What to do
A single stretch of the material below is to be transcribed exactly, starting at the line with "[172,326,191,335] *To ->" and ending after the line with "[142,409,203,422] definido ->".

Input
----------------

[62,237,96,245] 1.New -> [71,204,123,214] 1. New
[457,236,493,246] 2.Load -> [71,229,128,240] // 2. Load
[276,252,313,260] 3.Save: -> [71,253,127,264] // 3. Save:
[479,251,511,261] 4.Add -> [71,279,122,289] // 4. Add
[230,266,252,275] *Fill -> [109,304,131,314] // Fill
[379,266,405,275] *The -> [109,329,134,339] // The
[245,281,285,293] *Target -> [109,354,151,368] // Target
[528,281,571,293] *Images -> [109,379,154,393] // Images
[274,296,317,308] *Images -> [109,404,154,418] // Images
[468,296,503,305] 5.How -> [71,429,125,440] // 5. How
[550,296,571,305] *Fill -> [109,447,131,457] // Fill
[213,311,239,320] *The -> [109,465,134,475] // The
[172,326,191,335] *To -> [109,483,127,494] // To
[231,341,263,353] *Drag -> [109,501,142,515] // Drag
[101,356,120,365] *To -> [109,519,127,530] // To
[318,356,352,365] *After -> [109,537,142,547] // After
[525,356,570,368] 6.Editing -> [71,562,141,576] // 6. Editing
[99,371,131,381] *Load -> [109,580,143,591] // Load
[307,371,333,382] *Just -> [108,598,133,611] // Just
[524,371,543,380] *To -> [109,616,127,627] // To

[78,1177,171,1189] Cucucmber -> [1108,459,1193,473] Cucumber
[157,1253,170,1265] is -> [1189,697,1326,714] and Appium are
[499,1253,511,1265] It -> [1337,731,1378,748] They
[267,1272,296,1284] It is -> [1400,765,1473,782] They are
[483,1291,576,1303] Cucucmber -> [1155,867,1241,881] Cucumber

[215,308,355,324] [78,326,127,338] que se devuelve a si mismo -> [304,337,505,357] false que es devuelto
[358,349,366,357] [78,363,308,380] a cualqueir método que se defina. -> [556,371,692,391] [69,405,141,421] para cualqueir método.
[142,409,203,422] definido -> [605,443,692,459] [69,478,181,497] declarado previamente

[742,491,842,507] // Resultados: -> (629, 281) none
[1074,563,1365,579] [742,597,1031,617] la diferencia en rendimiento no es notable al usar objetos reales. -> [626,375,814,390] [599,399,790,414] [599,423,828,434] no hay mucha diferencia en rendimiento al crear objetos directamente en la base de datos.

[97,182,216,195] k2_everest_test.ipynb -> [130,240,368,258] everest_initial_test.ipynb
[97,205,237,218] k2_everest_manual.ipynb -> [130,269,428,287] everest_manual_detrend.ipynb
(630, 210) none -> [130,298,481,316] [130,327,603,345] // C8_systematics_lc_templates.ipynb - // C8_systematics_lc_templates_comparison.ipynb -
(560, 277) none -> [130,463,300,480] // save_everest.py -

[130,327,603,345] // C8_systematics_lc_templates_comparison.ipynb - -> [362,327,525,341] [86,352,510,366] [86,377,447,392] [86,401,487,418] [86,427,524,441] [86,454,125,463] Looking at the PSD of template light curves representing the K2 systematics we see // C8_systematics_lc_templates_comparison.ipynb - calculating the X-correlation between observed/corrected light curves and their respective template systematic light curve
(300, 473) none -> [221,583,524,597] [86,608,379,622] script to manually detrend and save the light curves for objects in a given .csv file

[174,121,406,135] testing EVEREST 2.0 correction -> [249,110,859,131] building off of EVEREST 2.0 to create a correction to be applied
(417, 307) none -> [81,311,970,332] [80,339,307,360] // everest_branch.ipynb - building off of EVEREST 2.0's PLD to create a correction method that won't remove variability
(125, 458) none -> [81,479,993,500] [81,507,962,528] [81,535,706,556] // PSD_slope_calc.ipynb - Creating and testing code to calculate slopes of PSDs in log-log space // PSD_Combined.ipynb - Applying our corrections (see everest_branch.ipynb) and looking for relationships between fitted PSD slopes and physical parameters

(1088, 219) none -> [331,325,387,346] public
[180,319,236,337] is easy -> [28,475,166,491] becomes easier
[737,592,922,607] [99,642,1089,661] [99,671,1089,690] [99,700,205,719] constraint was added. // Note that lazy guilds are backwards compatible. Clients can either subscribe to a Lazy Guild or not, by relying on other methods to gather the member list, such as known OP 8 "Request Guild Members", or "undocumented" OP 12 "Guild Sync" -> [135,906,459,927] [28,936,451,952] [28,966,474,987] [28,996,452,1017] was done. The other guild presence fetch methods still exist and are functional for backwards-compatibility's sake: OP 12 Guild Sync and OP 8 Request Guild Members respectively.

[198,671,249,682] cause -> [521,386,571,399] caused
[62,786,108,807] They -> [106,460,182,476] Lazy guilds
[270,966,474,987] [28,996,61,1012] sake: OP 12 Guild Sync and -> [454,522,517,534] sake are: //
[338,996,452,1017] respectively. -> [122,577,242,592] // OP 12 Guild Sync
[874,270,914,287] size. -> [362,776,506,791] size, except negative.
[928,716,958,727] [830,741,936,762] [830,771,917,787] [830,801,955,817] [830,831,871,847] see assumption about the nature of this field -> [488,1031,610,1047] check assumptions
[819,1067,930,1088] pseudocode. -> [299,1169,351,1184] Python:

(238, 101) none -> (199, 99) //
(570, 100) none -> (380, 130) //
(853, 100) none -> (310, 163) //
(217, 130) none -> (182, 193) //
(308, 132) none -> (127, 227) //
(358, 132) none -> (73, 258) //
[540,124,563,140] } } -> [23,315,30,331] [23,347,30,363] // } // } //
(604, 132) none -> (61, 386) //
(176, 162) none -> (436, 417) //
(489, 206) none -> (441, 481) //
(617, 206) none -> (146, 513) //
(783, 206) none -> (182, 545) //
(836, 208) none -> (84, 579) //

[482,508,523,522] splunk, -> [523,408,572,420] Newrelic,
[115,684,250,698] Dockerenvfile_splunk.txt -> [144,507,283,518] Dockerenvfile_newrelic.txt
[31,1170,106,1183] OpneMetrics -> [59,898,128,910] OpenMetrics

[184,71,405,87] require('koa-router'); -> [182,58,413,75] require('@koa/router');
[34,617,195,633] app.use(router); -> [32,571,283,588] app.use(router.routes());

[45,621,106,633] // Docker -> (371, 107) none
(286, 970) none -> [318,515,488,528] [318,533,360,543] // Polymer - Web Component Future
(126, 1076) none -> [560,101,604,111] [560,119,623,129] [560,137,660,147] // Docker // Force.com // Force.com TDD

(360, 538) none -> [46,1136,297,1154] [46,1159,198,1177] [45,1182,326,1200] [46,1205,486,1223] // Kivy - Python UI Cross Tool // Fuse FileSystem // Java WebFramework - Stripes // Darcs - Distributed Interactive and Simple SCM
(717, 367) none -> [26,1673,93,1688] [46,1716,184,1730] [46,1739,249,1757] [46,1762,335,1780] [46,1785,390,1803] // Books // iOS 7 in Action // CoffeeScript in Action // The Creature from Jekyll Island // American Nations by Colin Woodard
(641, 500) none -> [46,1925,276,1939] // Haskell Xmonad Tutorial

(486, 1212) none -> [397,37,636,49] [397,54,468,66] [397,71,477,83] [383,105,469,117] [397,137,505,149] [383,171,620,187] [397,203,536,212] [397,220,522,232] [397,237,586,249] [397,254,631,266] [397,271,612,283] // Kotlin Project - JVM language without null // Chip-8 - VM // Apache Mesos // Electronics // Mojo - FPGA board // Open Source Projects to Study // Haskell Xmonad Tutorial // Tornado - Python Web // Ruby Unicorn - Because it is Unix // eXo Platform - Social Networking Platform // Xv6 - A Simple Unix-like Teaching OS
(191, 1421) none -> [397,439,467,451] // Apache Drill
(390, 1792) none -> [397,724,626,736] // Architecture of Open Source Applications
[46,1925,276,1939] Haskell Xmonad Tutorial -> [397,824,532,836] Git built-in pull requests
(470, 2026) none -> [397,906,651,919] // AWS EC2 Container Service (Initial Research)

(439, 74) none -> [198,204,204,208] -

----------------

Problem solution
[172,326,191,335] *To -> [109,483,127,494] // To
[231,341,263,353] *Drag -> [109,501,142,515] // Drag
[101,356,120,365] *To -> [109,519,127,530] // To
[318,356,352,365] *After -> [109,537,142,547] // After
[525,356,570,368] 6.Editing -> [71,562,141,576] // 6. Editing
[99,371,131,381] *Load -> [109,580,143,591] // Load
[307,371,333,382] *Just -> [108,598,133,611] // Just
[524,371,543,380] *To -> [109,616,127,627] // To

[78,1177,171,1189] Cucucmber -> [1108,459,1193,473] Cucumber
[157,1253,170,1265] is -> [1189,697,1326,714] and Appium are
[499,1253,511,1265] It -> [1337,731,1378,748] They
[267,1272,296,1284] It is -> [1400,765,1473,782] They are
[483,1291,576,1303] Cucucmber -> [1155,867,1241,881] Cucumber

[215,308,355,324] [78,326,127,338] que se devuelve a si mismo -> [304,337,505,357] false que es devuelto
[358,349,366,357] [78,363,308,380] a cualqueir método que se defina. -> [556,371,692,391] [69,405,141,421] para cualqueir método.
[142,409,203,422] definido -> [605,443,692,459] [69,478,181,497] declarado previamente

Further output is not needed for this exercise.